What you should do ▸ From the entries below, copy every line where the string "text" appears.

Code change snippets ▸
----

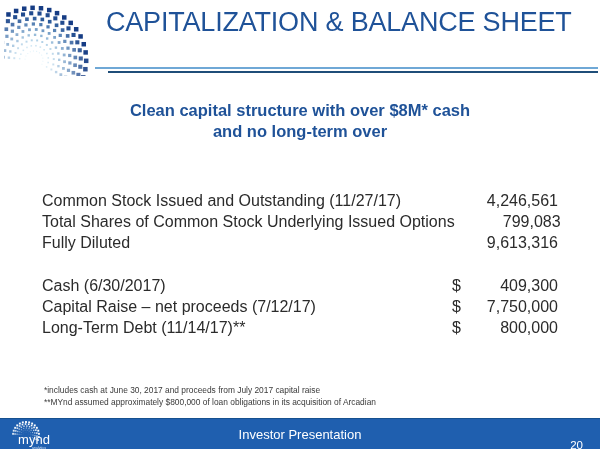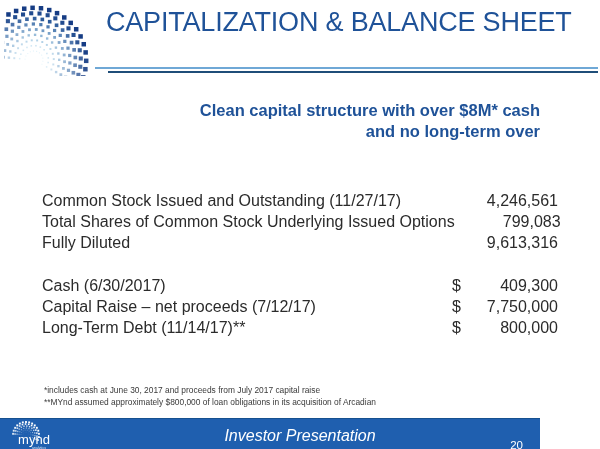--- a/index.html
+++ b/index.html
@@ -67,7 +67,7 @@
     left: 60px;
     top: 100px;
     width: 480px;
-    text-align: right;
+    text-align: center;
     font-size: 16.5px;
     line-height: 21px;
     font-weight: bold;

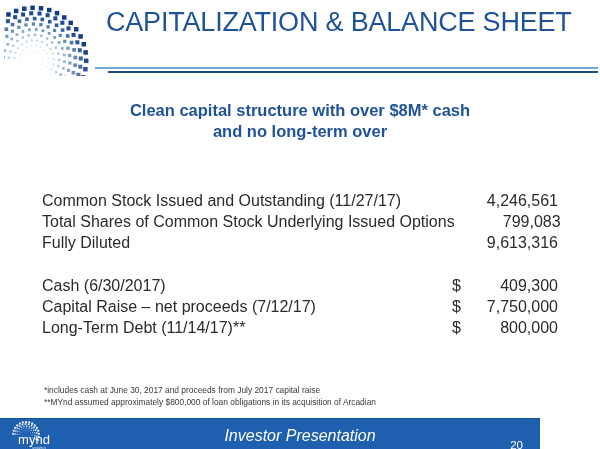--- a/index.html
+++ b/index.html
@@ -118,7 +118,7 @@
     position: absolute;
     left: 0;
     top: 418px;
-    width: 540px;
+    width: 600px;
     height: 31px;
     background: #1F5FAF;
     border-top: 1.5px solid #16508F;

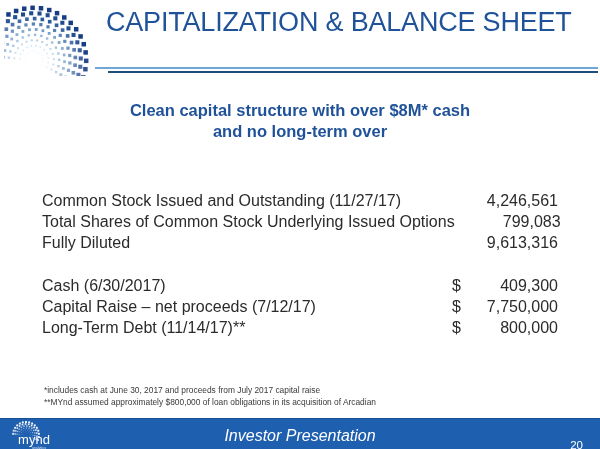--- a/index.html
+++ b/index.html
@@ -137,8 +137,7 @@
     top: 8px;
     width: 600px;
     text-align: center;
-    font-size: 16px;
-    font-style: italic;
+    font-size: 13px;
     color: #ffffff;
   }
   .footer-page {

----

Written response ▸
-    text-align: right;
+    text-align: center;
     text-align: center;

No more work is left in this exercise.